▶ What to do
Could you filter the data below down to the lines that hold the word "none"?
[Listed records Boundary: Start]
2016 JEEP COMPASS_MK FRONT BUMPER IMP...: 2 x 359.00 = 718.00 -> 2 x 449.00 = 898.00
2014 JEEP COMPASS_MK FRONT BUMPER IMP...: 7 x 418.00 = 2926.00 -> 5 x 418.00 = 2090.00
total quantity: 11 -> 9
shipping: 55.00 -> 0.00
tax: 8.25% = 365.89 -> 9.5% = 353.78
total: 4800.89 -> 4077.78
[Listed records Boundary: End]
[Listed records Boundary: Start]
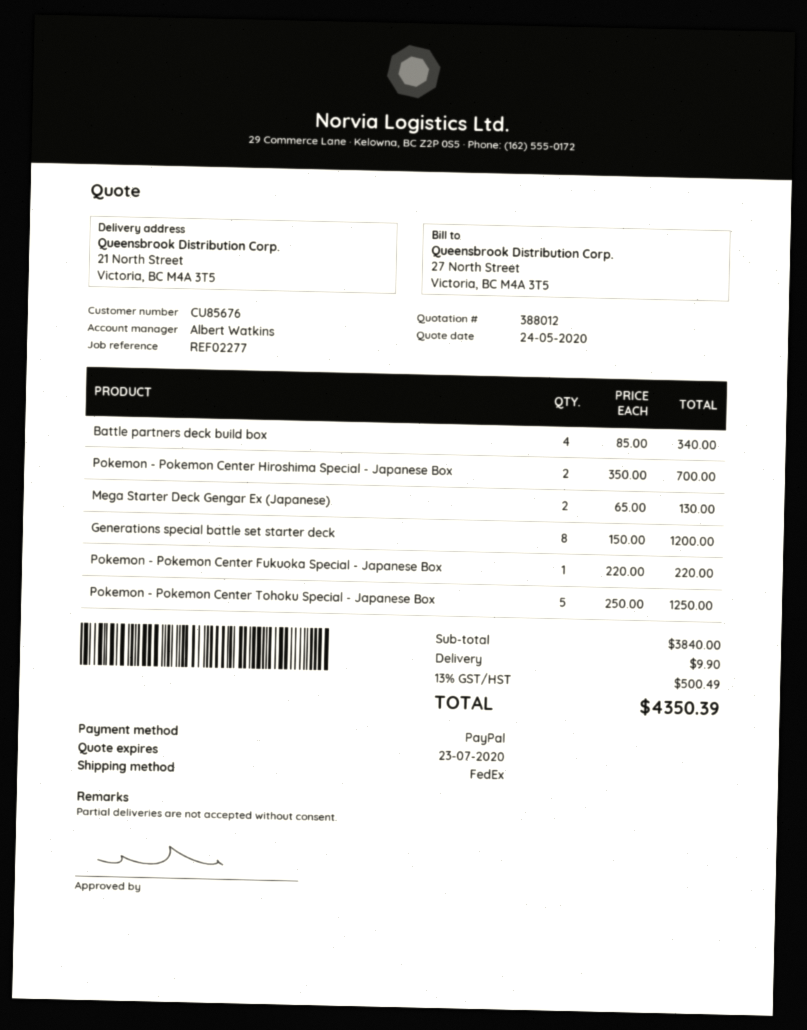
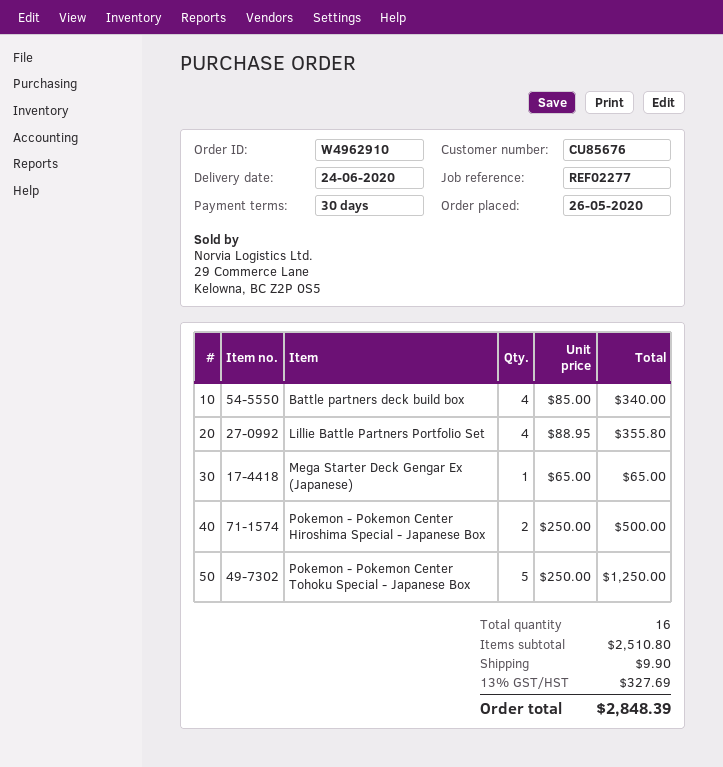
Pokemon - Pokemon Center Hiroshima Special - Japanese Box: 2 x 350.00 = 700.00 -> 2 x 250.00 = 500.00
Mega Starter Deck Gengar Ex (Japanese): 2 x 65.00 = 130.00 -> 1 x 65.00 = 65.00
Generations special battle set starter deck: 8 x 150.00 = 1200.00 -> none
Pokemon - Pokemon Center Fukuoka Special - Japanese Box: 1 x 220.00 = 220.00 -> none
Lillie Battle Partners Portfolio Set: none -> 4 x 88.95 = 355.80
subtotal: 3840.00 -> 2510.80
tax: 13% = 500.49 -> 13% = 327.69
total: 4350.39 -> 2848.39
[Listed records Boundary: End]
[Listed records Boundary: Start]
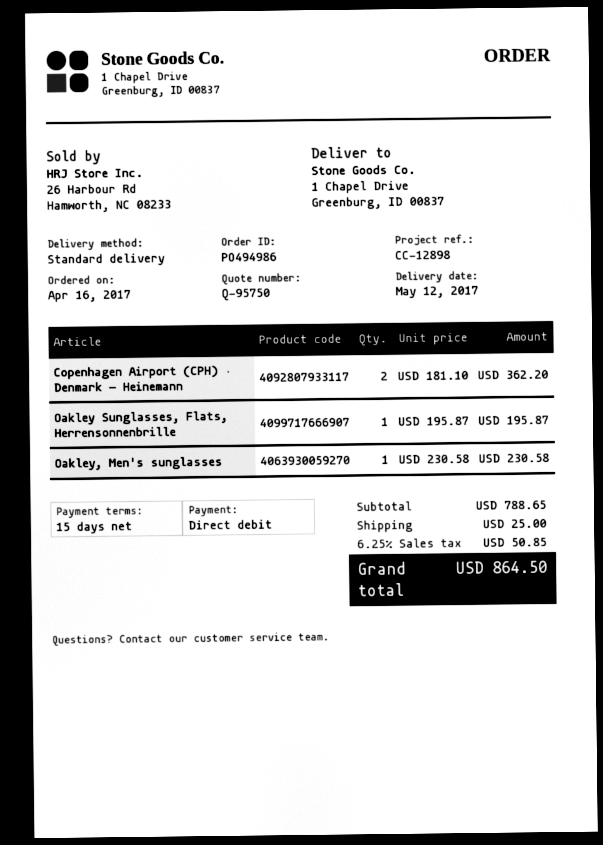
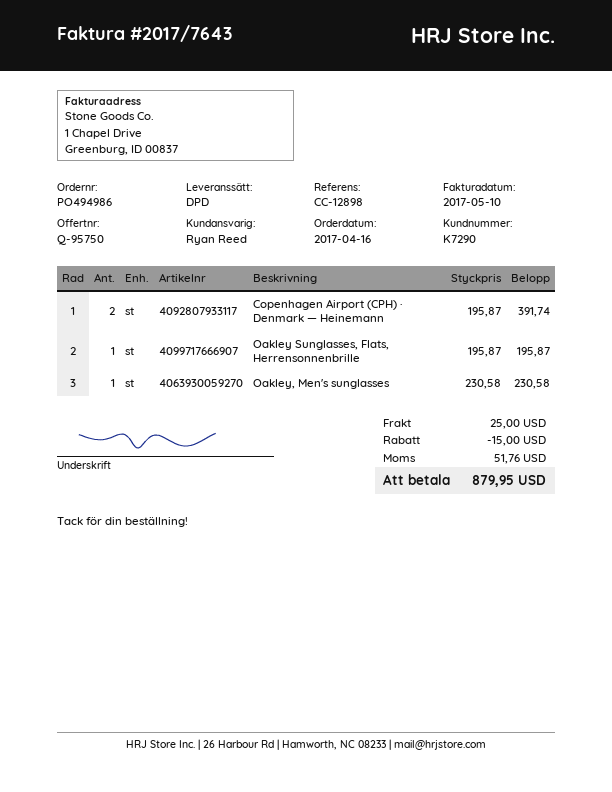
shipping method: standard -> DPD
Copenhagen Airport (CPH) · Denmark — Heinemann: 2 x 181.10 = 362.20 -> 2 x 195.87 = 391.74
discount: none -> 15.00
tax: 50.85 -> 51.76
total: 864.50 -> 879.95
[Listed records Boundary: End]
▶ Written solution
Generations special battle set starter deck: 8 x 150.00 = 1200.00 -> none
Pokemon - Pokemon Center Fukuoka Special - Japanese Box: 1 x 220.00 = 220.00 -> none
Lillie Battle Partners Portfolio Set: none -> 4 x 88.95 = 355.80
discount: none -> 15.00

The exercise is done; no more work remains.